In the records that follow, the lines from the one containing "subtotal: 1637.21 -> 1601.16" to the one containing "total: 1591.31 -> 1557.29", inclusive, are to be given again exactly.

*** Record excerpts

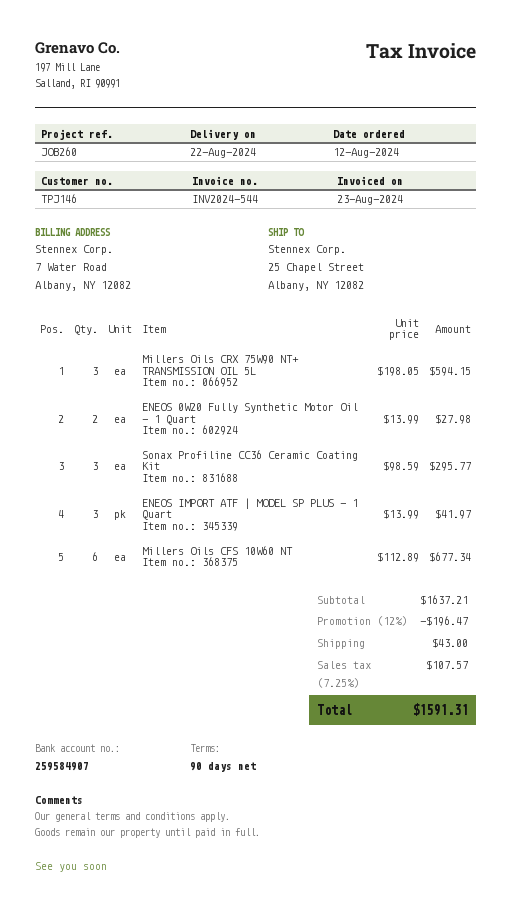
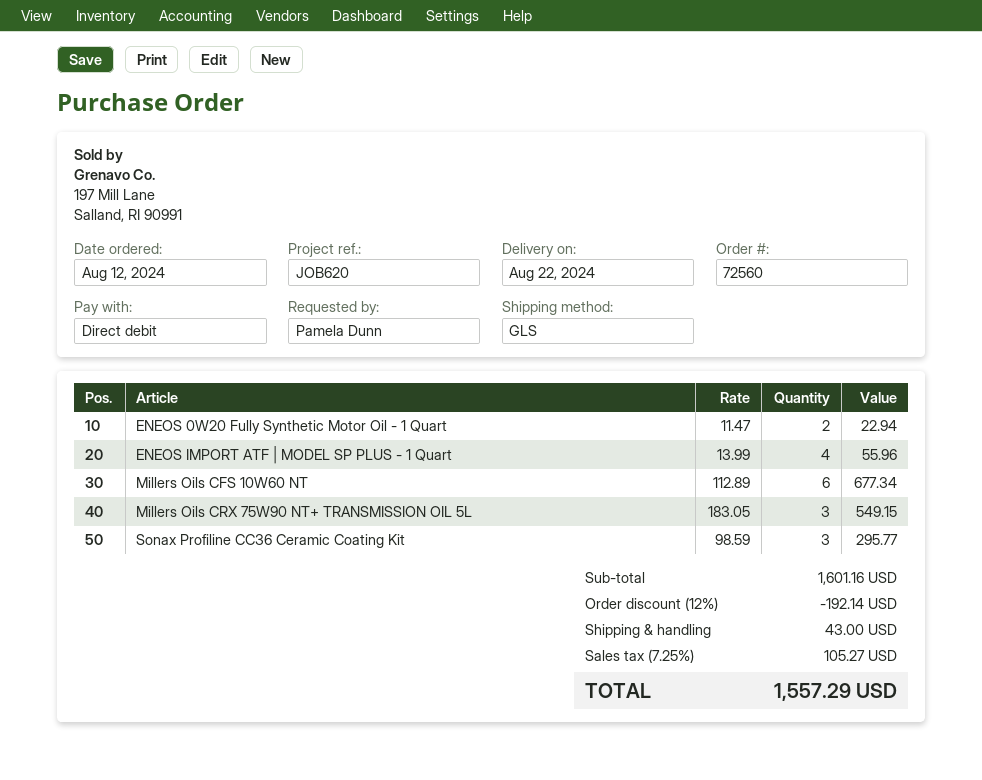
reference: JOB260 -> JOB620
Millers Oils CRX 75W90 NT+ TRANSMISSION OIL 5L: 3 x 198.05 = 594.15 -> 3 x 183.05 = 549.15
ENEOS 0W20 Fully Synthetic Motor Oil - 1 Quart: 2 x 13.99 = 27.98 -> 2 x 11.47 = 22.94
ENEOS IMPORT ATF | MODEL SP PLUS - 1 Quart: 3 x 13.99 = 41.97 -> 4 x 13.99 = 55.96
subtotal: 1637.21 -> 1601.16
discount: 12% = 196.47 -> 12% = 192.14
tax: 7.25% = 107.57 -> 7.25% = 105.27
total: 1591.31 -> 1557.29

******
*** Record excerpts

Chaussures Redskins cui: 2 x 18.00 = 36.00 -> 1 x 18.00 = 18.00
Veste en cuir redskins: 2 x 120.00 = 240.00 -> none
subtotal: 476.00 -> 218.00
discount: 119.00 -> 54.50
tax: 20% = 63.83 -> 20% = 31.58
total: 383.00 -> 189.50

******
*** Record excerpts

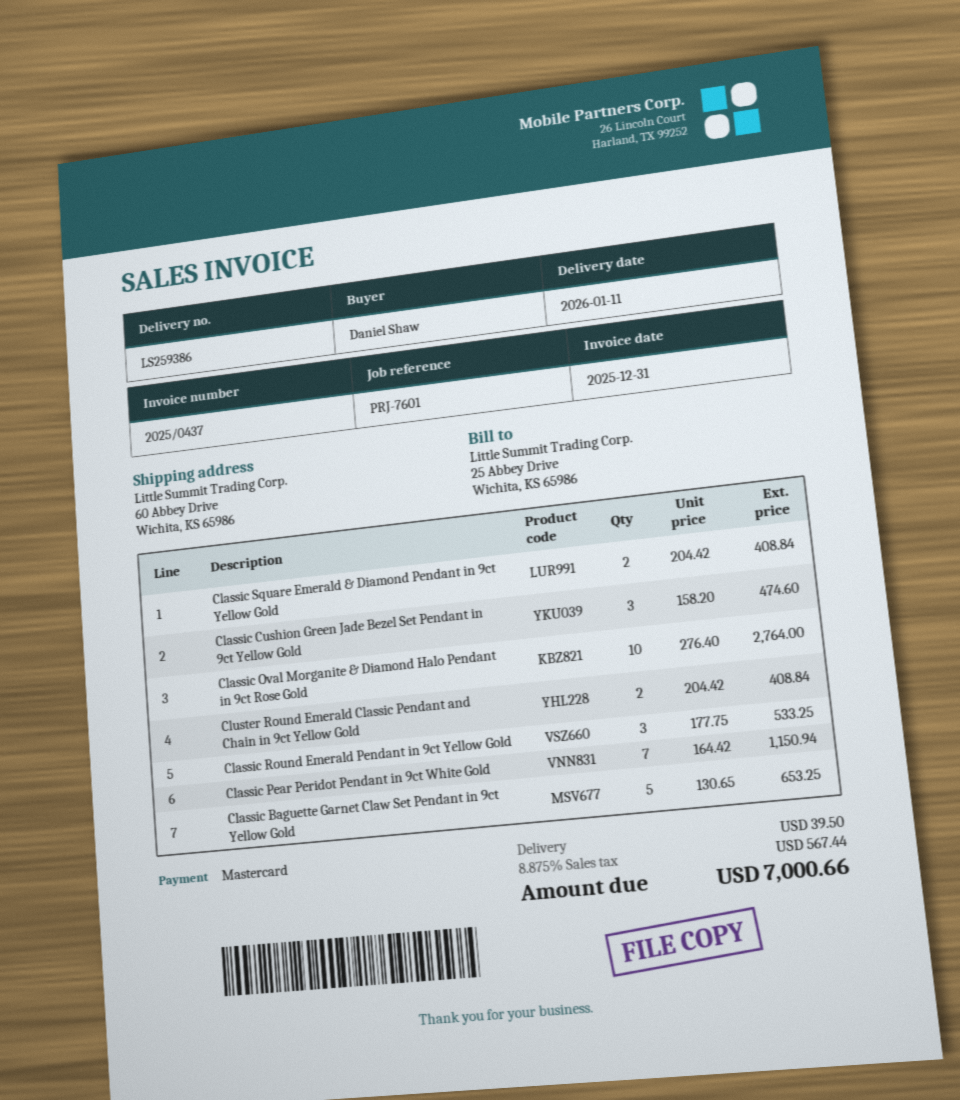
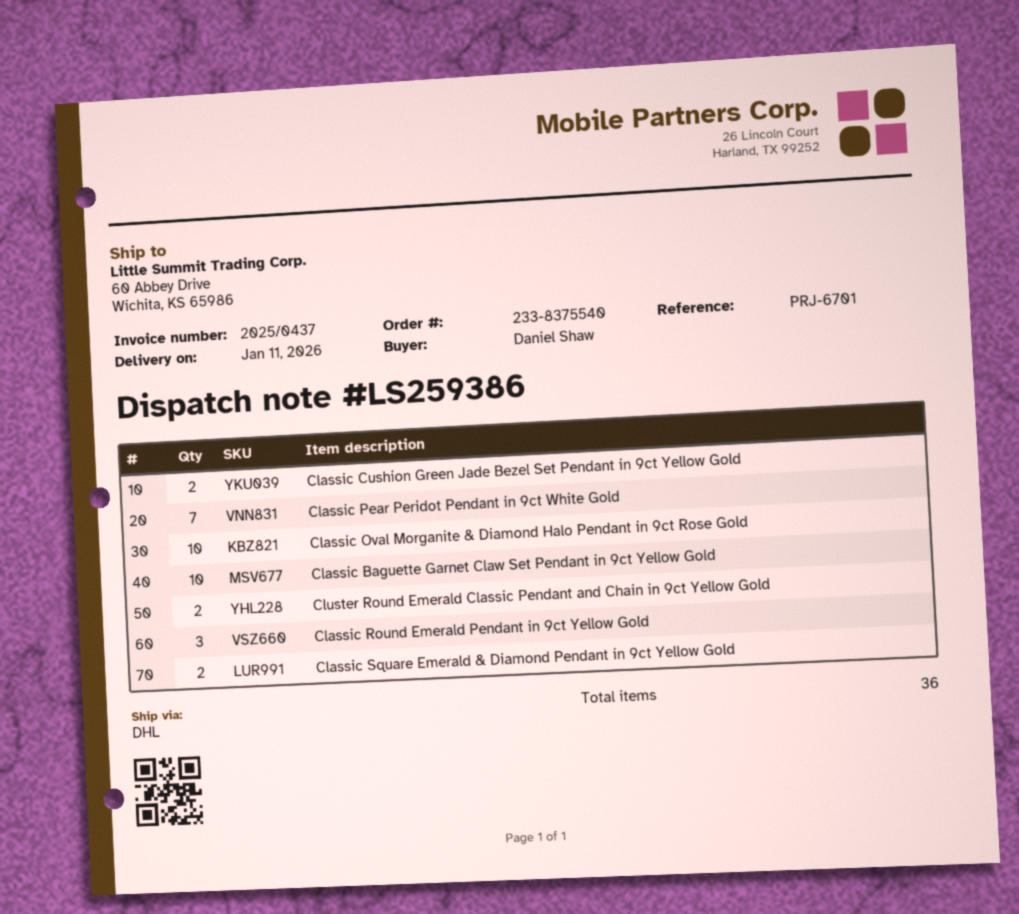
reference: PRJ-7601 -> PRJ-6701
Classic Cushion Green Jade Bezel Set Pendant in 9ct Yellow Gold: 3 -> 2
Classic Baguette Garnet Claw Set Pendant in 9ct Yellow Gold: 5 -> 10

******

§ Answer:
subtotal: 1637.21 -> 1601.16
discount: 12% = 196.47 -> 12% = 192.14
tax: 7.25% = 107.57 -> 7.25% = 105.27
total: 1591.31 -> 1557.29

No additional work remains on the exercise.